## Exercise directions:
As output, give the exact lines from the one containing "(b) With the" through the end of the listing below, both included, without the pictures.
Record extracts START
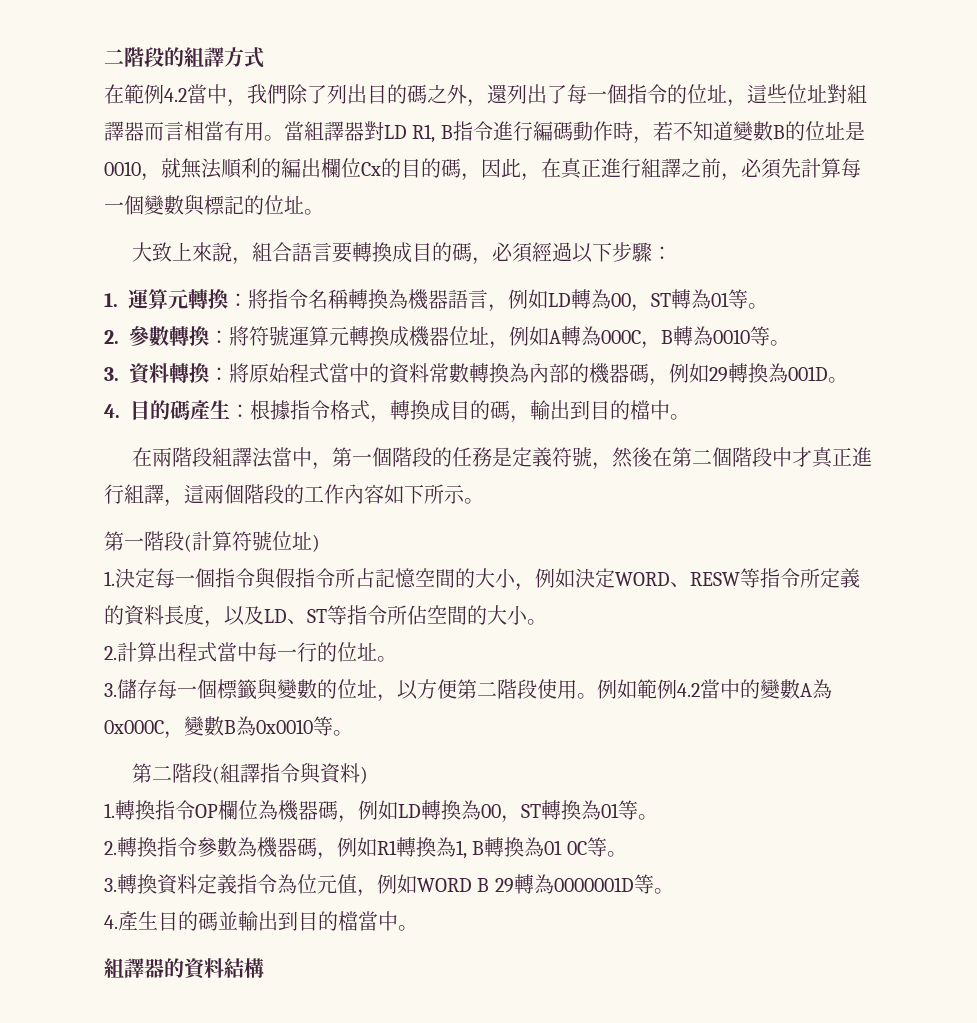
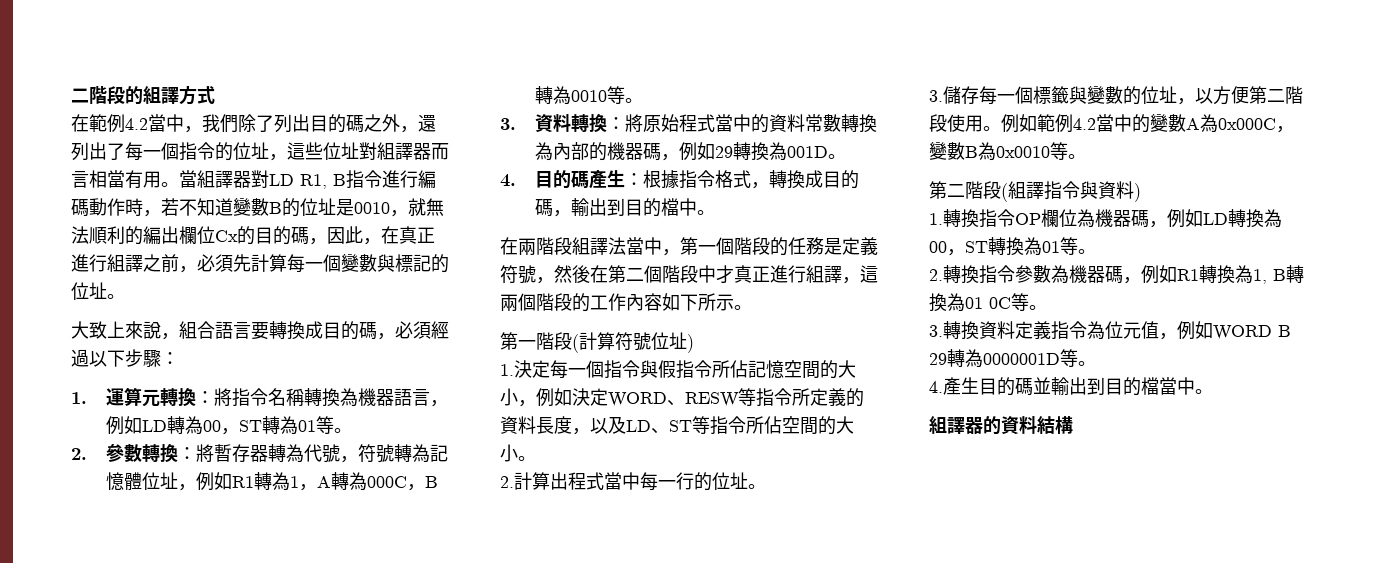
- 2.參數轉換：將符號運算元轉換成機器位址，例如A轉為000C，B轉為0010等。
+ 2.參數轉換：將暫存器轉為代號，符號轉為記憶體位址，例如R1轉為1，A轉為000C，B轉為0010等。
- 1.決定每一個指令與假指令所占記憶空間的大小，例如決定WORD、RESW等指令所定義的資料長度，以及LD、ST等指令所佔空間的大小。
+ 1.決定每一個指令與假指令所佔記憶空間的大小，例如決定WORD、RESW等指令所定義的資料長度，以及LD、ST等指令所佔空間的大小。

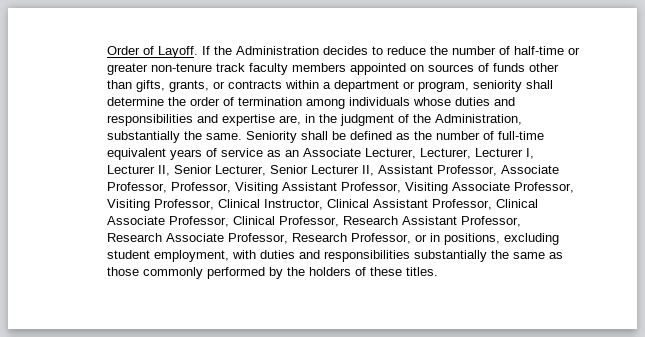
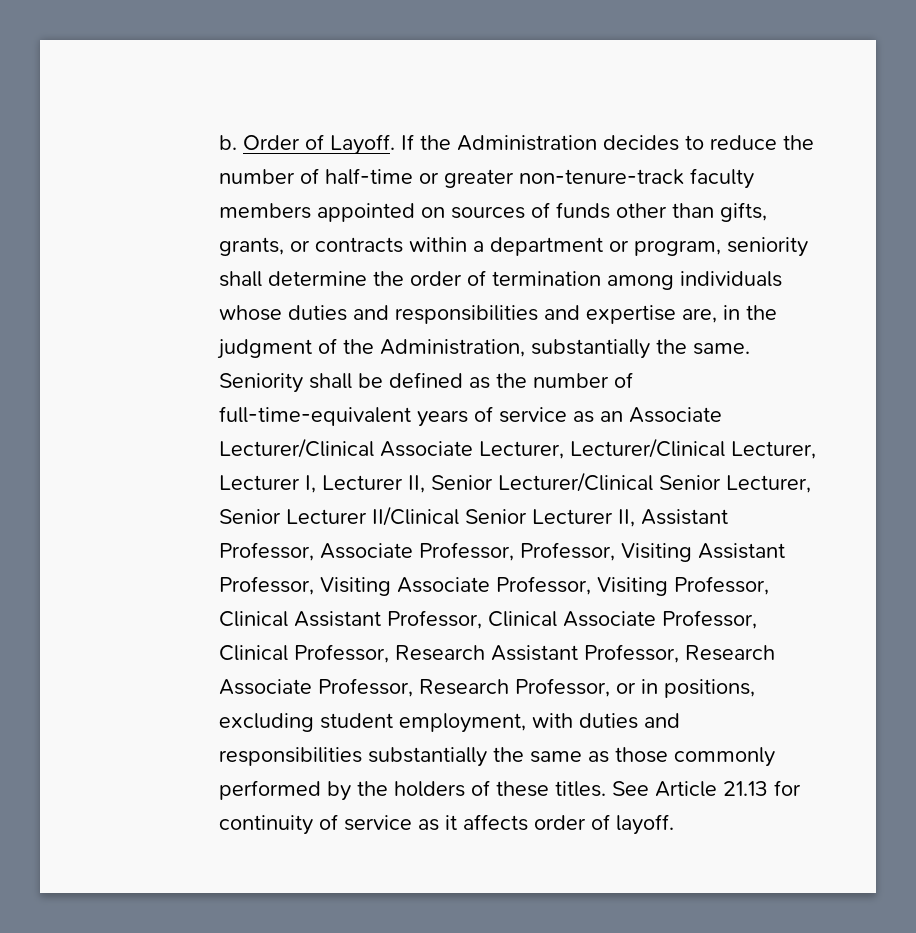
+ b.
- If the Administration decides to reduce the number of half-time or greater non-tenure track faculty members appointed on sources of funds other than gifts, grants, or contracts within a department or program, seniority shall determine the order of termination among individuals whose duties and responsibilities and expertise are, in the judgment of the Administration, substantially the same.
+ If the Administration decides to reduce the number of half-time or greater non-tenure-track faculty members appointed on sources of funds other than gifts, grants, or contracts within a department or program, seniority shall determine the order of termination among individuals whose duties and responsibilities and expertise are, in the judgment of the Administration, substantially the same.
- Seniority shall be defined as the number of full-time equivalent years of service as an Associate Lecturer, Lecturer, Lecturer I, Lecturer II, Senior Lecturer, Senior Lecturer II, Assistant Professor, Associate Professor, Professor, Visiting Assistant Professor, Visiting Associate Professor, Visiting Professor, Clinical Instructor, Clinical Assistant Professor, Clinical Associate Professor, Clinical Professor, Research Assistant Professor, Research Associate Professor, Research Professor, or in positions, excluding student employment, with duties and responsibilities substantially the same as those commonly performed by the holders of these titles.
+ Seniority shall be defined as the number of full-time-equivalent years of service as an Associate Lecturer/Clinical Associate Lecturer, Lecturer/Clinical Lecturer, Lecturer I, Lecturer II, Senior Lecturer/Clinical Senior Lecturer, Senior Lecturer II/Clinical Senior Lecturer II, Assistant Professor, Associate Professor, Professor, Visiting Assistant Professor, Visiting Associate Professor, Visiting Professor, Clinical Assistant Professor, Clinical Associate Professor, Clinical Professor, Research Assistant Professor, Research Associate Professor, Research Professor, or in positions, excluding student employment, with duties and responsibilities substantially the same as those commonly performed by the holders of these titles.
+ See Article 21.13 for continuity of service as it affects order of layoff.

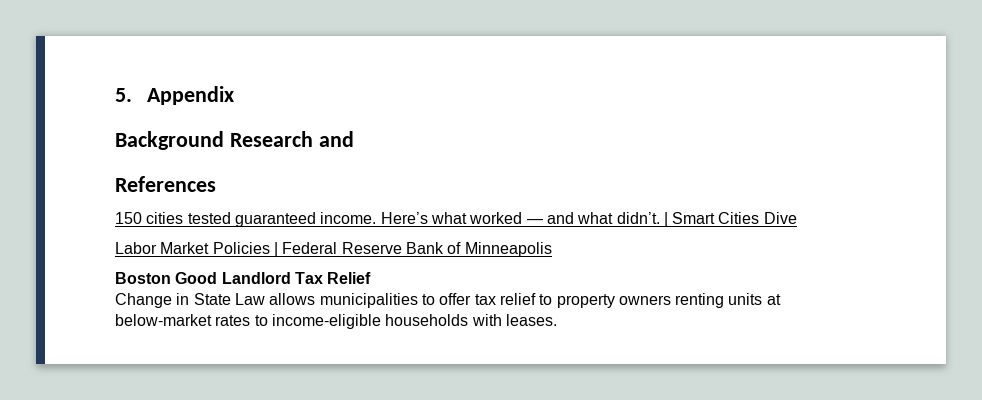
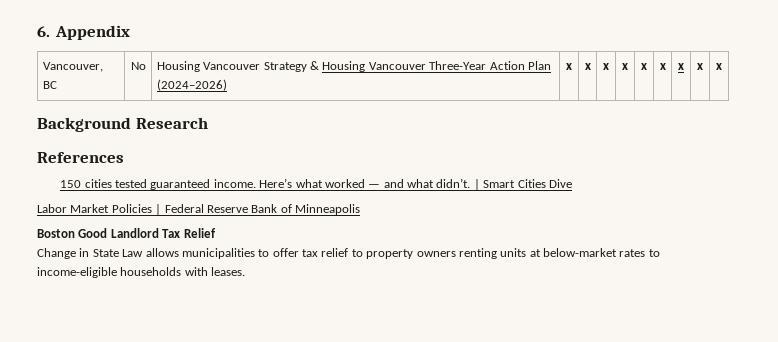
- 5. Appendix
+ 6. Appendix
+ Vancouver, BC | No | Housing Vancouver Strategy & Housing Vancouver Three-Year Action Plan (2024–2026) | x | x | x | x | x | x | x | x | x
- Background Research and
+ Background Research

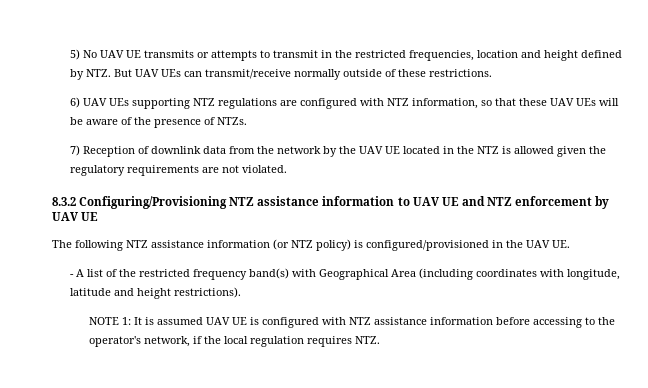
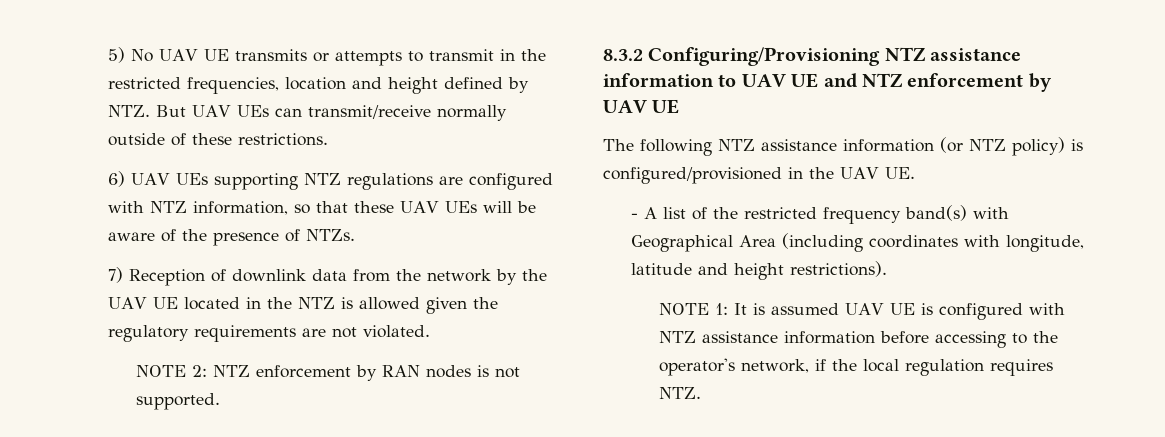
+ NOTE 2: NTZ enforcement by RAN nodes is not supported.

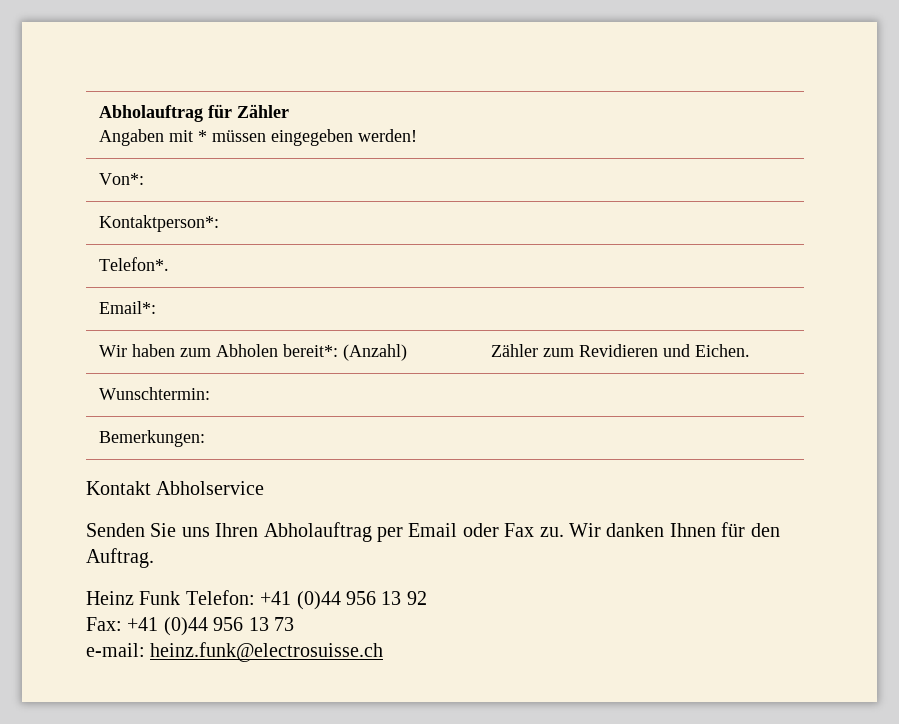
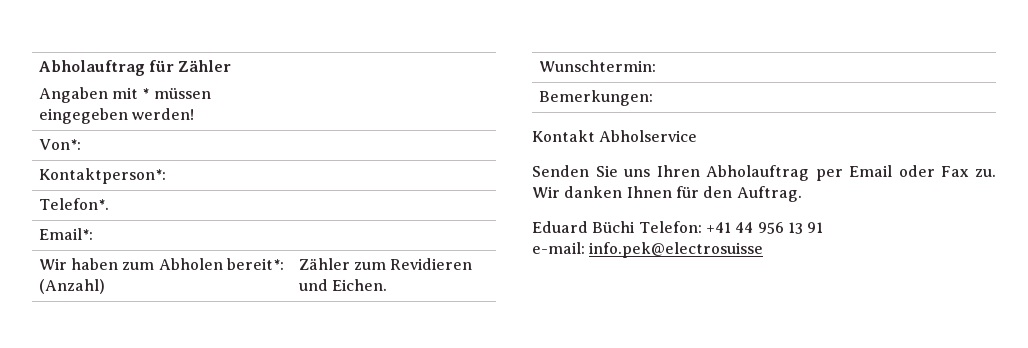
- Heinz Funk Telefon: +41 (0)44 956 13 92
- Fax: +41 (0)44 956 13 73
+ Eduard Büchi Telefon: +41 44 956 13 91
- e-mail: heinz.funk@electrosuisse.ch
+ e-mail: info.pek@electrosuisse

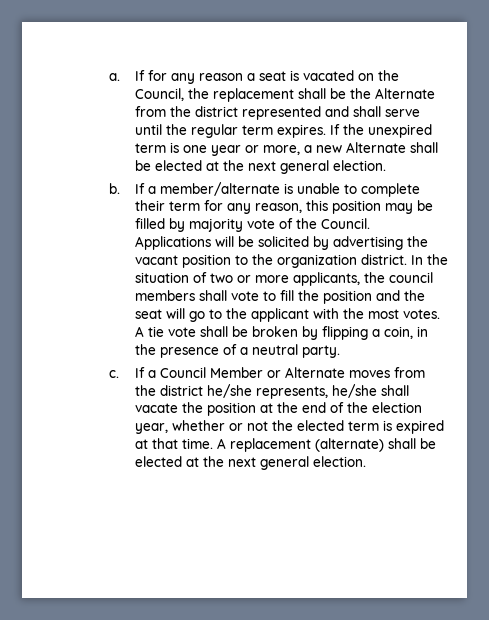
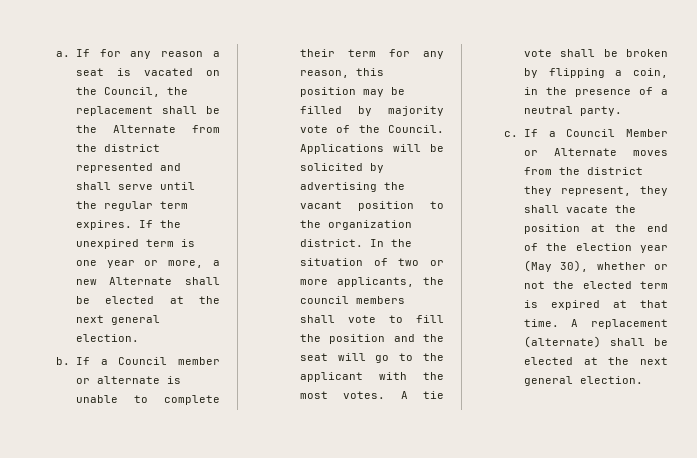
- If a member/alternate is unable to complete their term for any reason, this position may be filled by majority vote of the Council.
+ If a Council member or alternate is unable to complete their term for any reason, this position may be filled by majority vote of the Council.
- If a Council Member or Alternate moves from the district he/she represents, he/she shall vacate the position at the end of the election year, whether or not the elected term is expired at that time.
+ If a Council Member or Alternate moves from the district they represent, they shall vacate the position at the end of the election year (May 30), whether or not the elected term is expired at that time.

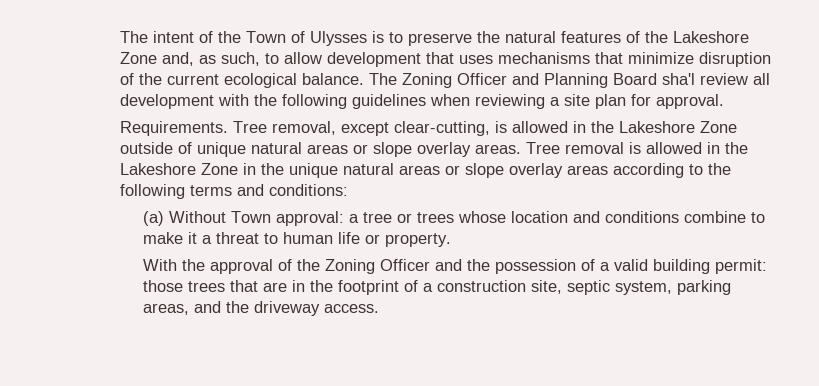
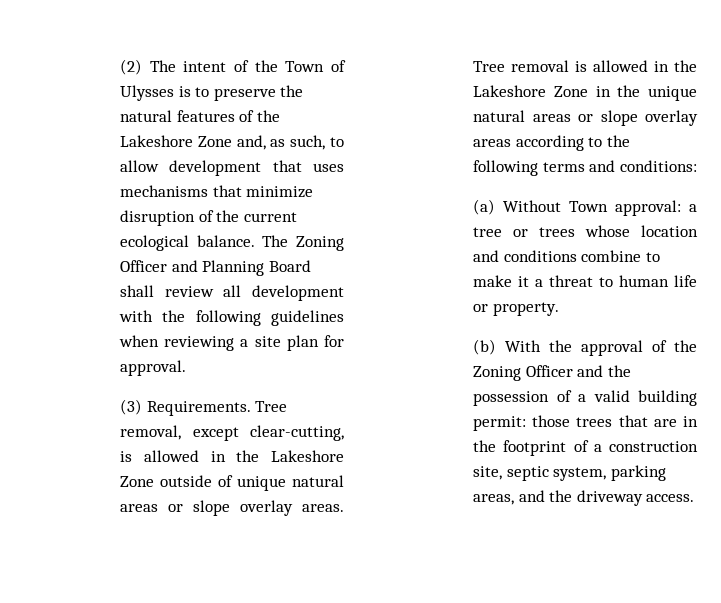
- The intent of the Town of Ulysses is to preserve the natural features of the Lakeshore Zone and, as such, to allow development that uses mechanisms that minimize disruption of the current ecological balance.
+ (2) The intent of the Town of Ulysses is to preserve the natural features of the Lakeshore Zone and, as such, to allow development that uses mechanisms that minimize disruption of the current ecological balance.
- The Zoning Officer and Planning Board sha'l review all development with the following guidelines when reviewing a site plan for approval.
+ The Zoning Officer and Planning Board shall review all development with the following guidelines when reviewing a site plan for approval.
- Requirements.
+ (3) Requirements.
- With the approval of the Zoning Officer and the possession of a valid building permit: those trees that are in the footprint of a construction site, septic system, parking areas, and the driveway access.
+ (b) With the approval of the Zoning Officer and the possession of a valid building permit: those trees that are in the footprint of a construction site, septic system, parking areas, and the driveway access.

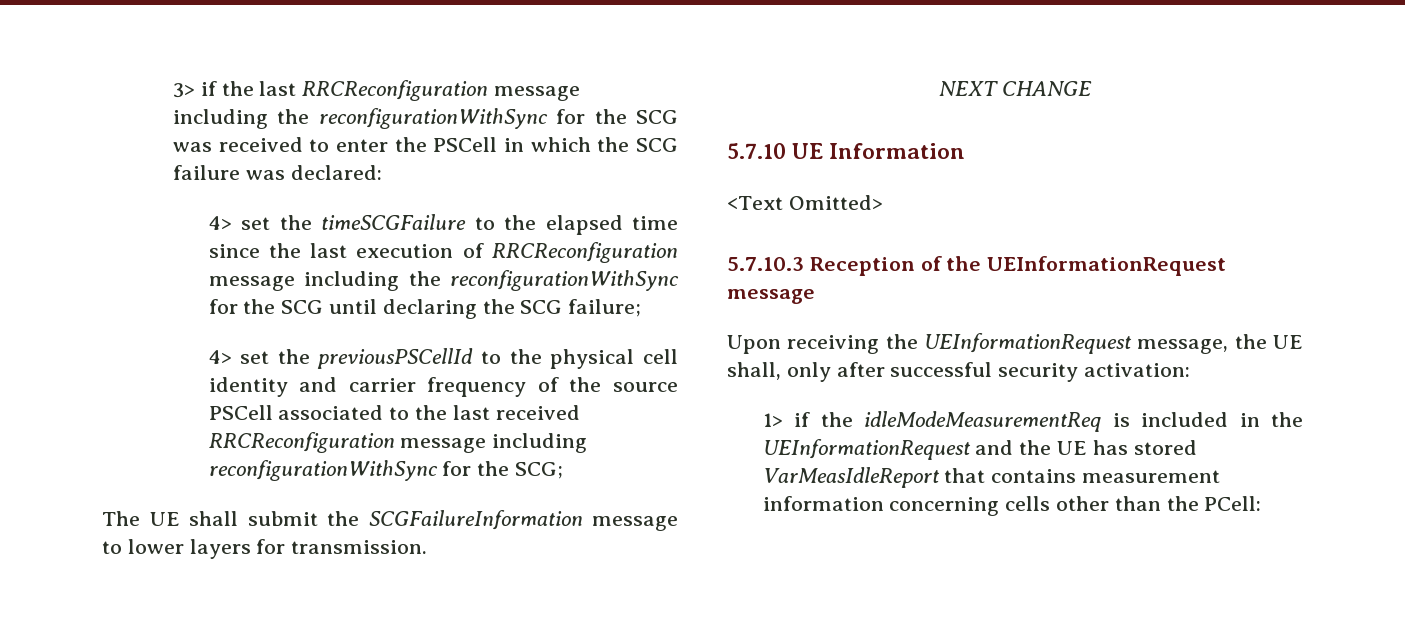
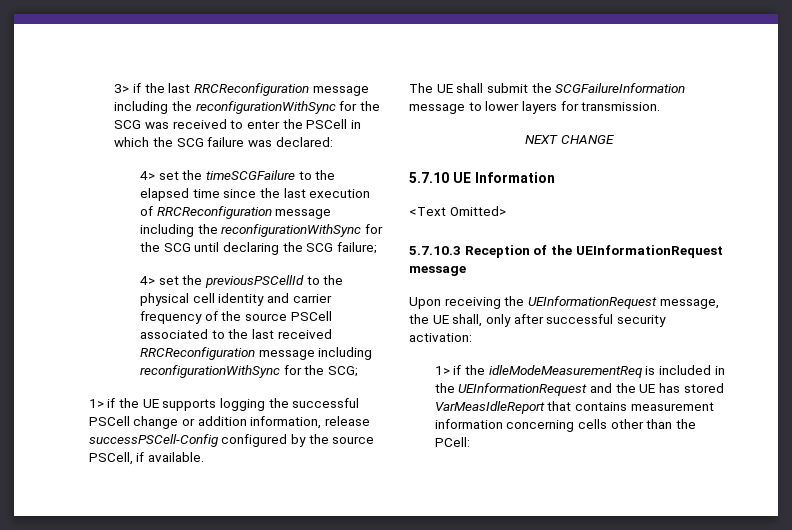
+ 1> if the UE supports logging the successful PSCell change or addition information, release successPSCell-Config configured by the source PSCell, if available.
Record extracts END
## Response to the task:
+ (b) With the approval of the Zoning Officer and the possession of a valid building permit: those trees that are in the footprint of a construction site, septic system, parking areas, and the driveway access.

+ 1> if the UE supports logging the successful PSCell change or addition information, release successPSCell-Config configured by the source PSCell, if available.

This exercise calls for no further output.